Start of PROVIDED MATERIAL

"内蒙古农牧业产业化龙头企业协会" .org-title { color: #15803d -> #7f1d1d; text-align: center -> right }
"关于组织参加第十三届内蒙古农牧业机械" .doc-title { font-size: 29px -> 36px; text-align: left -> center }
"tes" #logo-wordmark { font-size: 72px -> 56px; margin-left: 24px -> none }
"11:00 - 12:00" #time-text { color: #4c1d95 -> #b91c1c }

End of PROVIDED MATERIAL
Start of PROVIDED MATERIAL

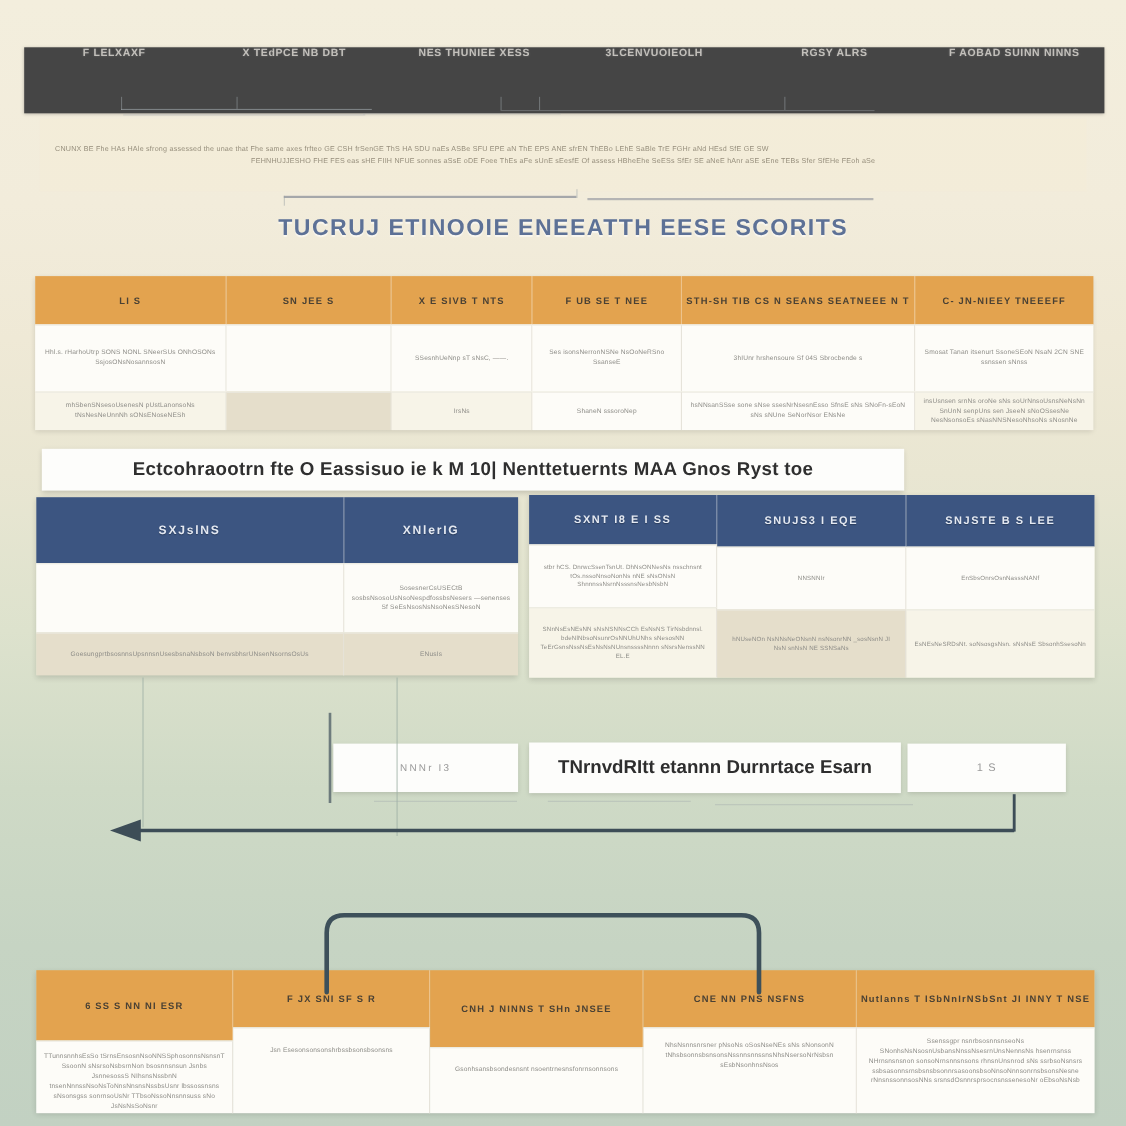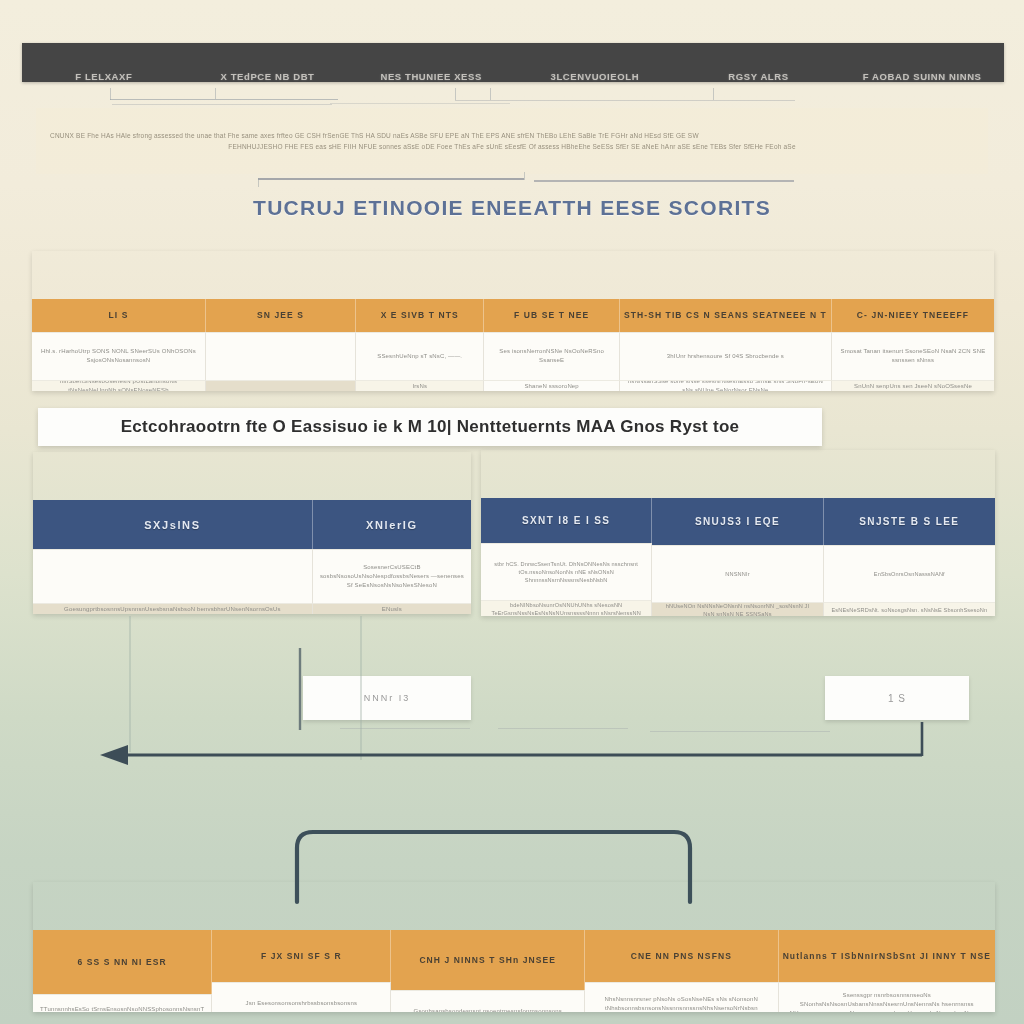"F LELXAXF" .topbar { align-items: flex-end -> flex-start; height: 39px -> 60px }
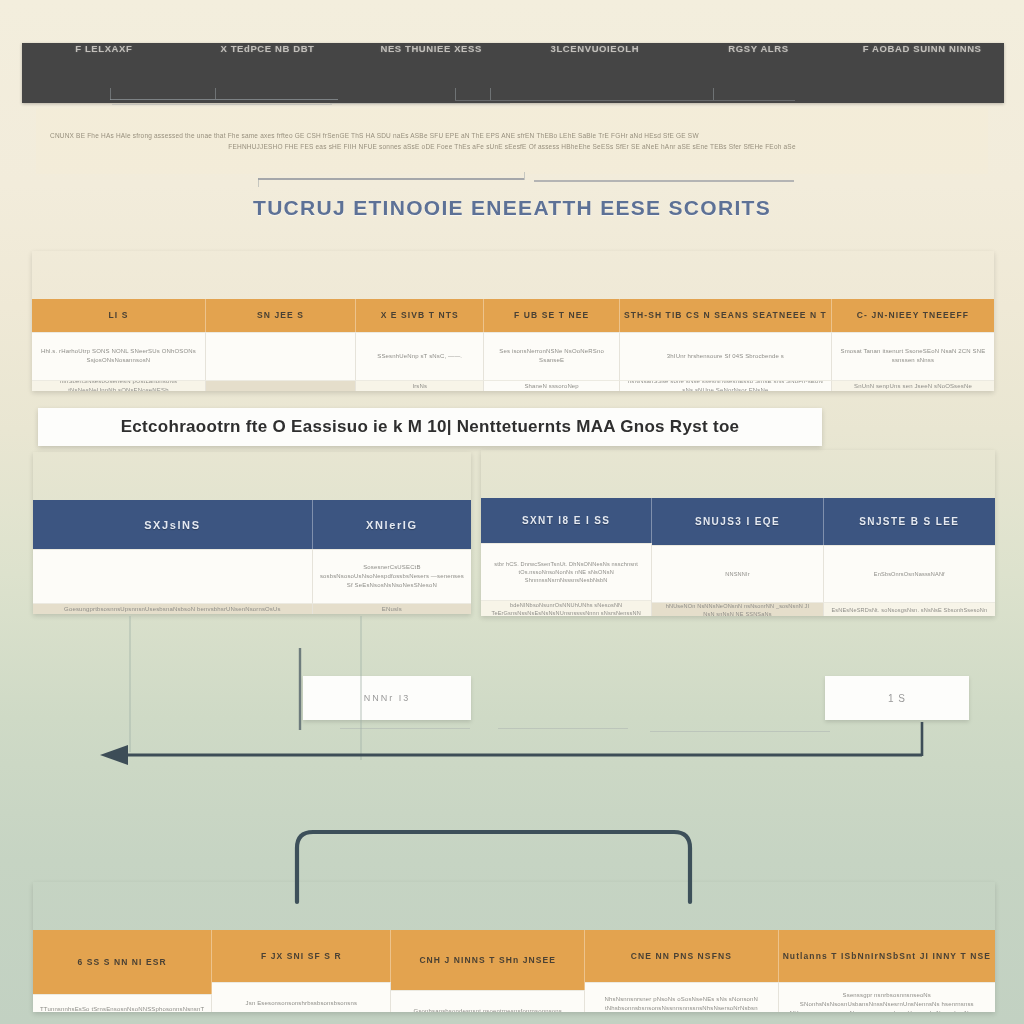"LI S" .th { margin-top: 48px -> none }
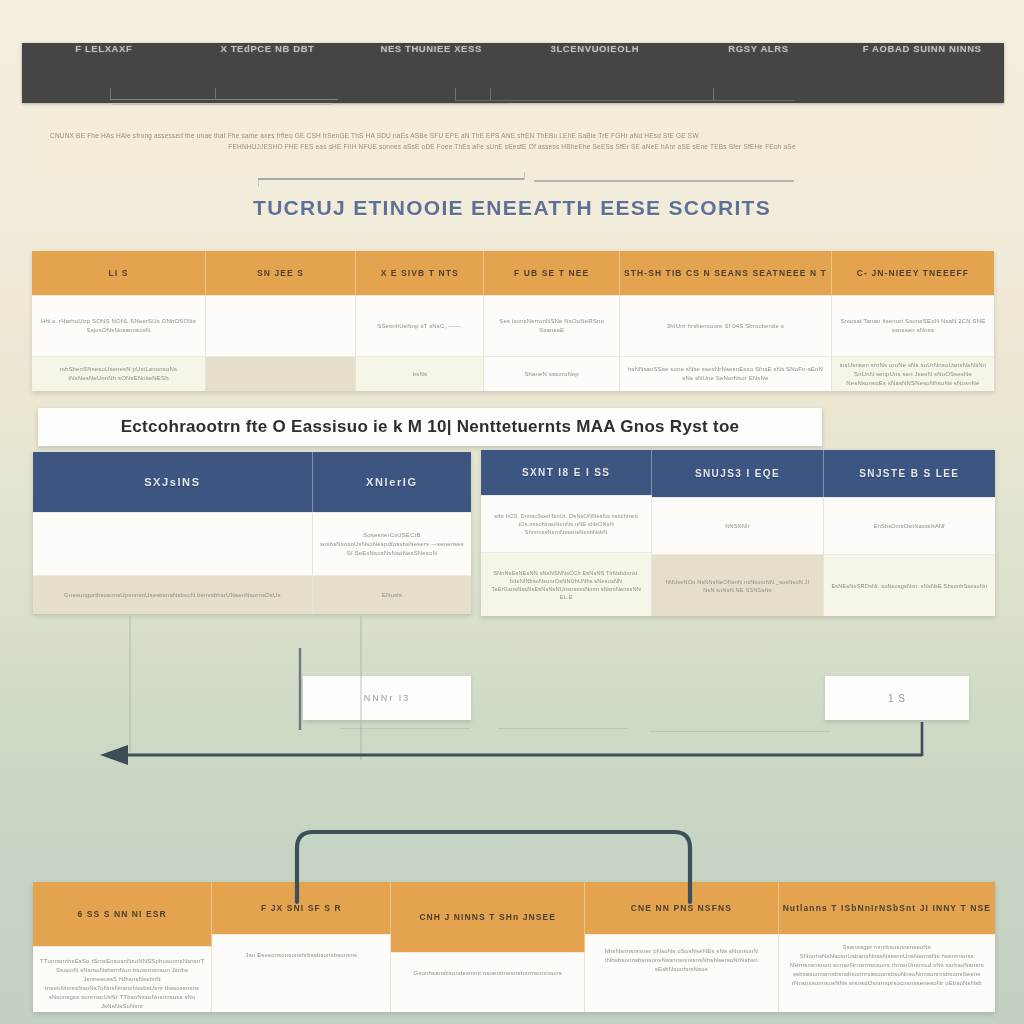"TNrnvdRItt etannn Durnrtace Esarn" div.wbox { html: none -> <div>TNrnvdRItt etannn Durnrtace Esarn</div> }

End of PROVIDED MATERIAL
Start of PROVIDED MATERIAL

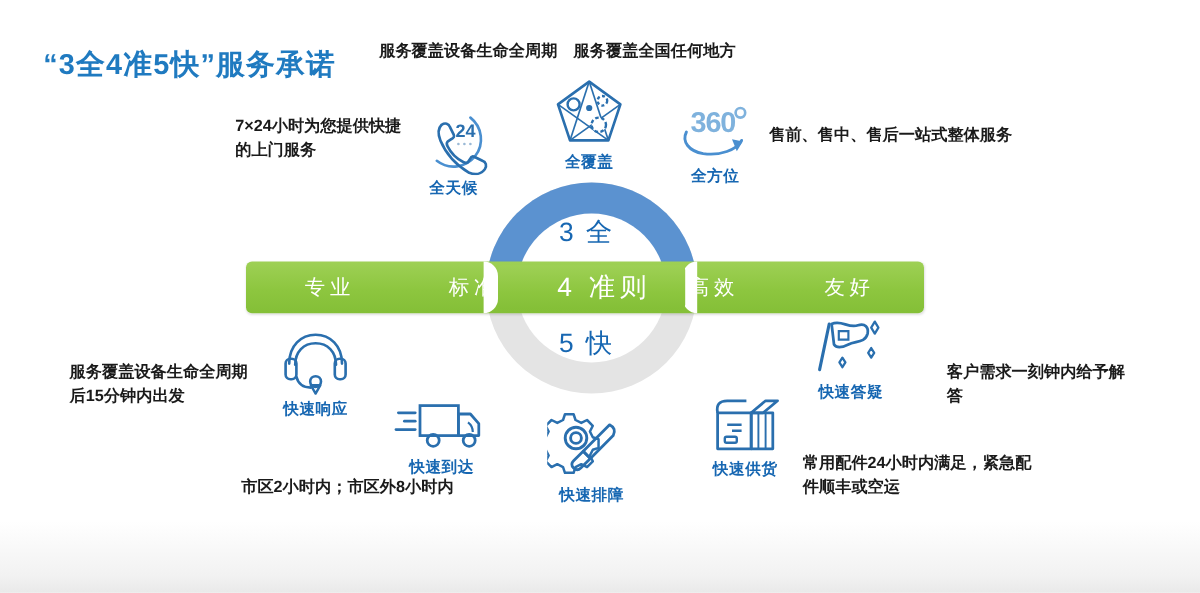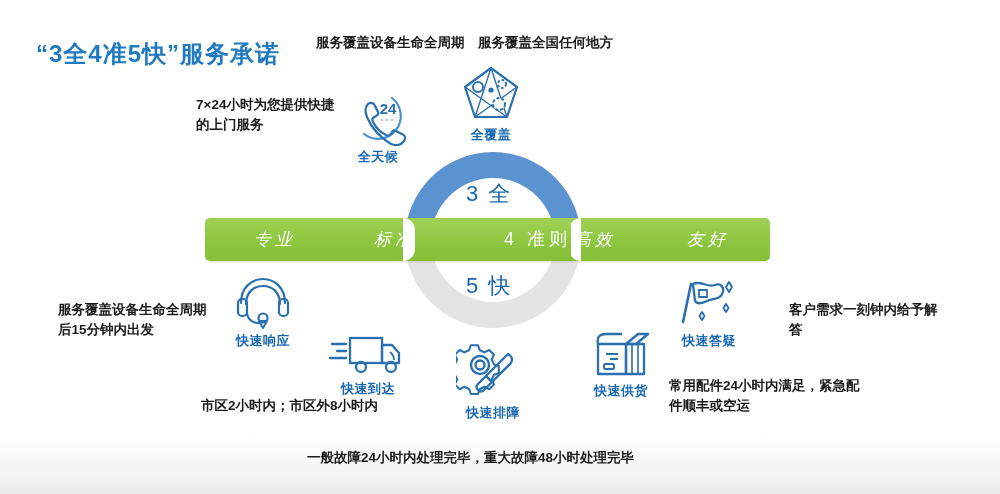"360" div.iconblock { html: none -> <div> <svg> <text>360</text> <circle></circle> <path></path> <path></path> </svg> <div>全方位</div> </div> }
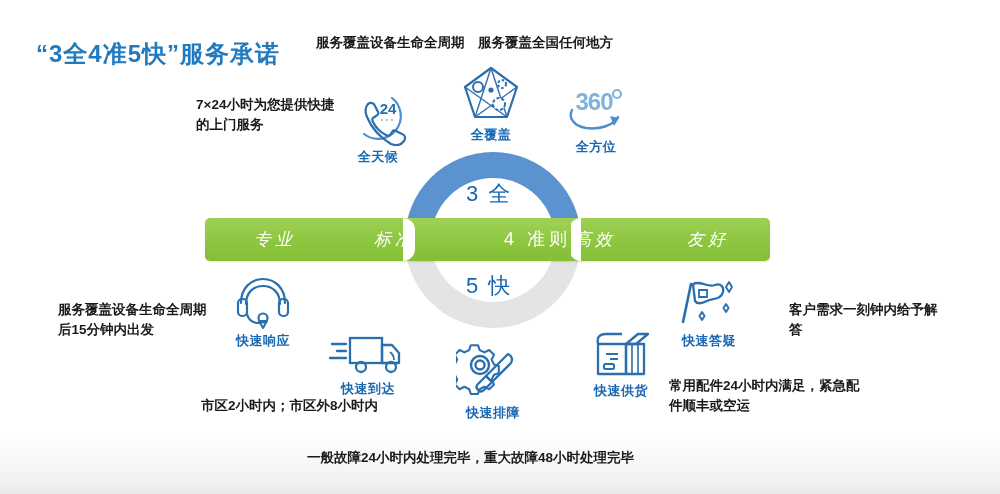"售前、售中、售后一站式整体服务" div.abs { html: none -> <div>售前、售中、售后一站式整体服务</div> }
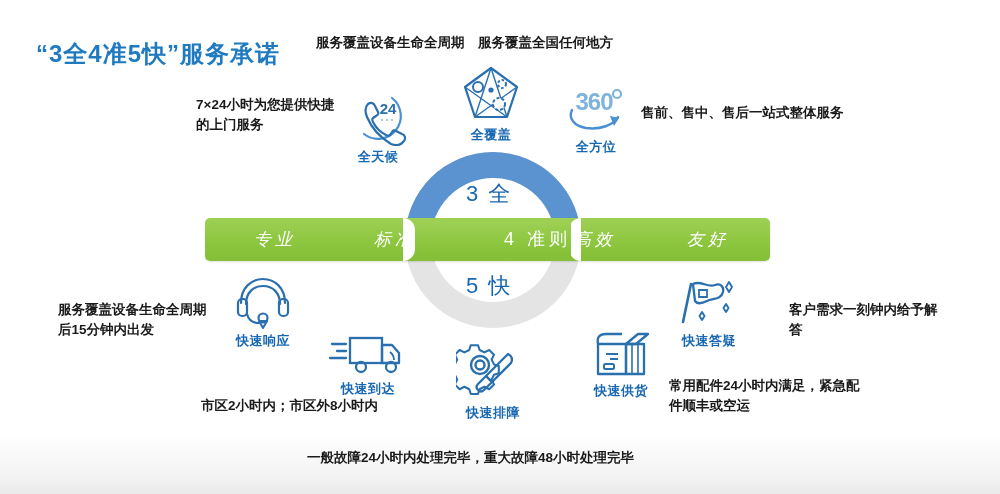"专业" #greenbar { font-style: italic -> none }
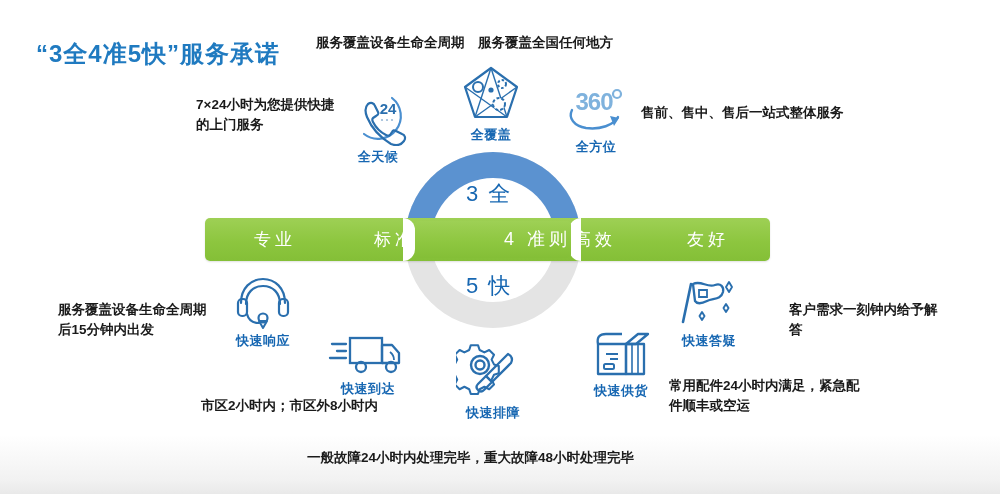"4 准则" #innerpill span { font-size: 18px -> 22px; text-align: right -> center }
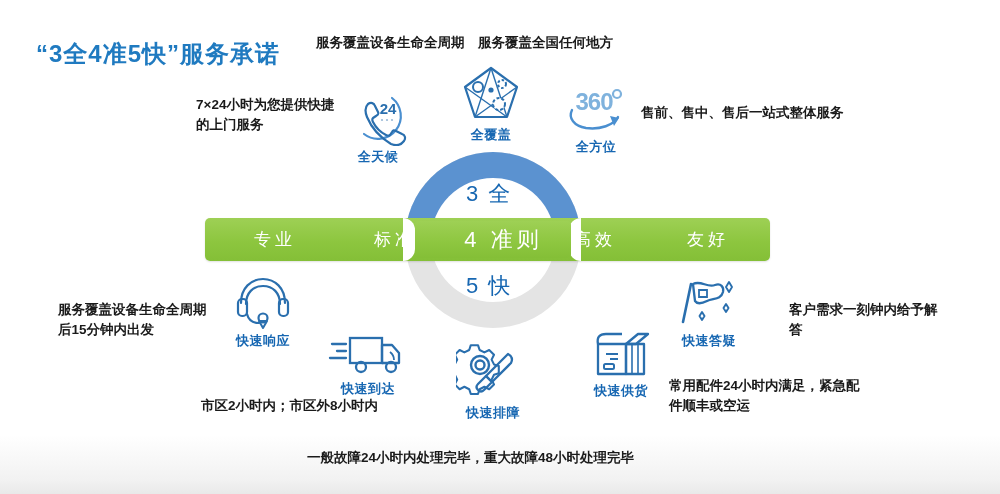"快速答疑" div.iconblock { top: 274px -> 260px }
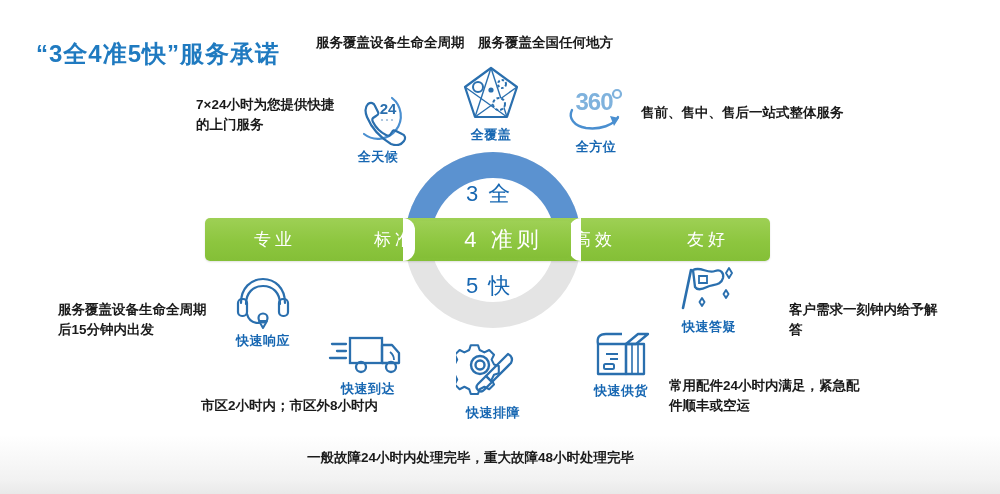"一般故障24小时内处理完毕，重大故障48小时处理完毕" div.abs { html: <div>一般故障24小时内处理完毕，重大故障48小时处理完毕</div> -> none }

End of PROVIDED MATERIAL

* [PROBLEM STATEMENT]
Proceeding from the line containing "color: #15803d ->" through the line containing "font-size: 72px ->", transcribe the lines above exactly, both end lines included.

* [WRITTEN ANSWER]
"内蒙古农牧业产业化龙头企业协会" .org-title { color: #15803d -> #7f1d1d; text-align: center -> right }
"关于组织参加第十三届内蒙古农牧业机械" .doc-title { font-size: 29px -> 36px; text-align: left -> center }
"tes" #logo-wordmark { font-size: 72px -> 56px; margin-left: 24px -> none }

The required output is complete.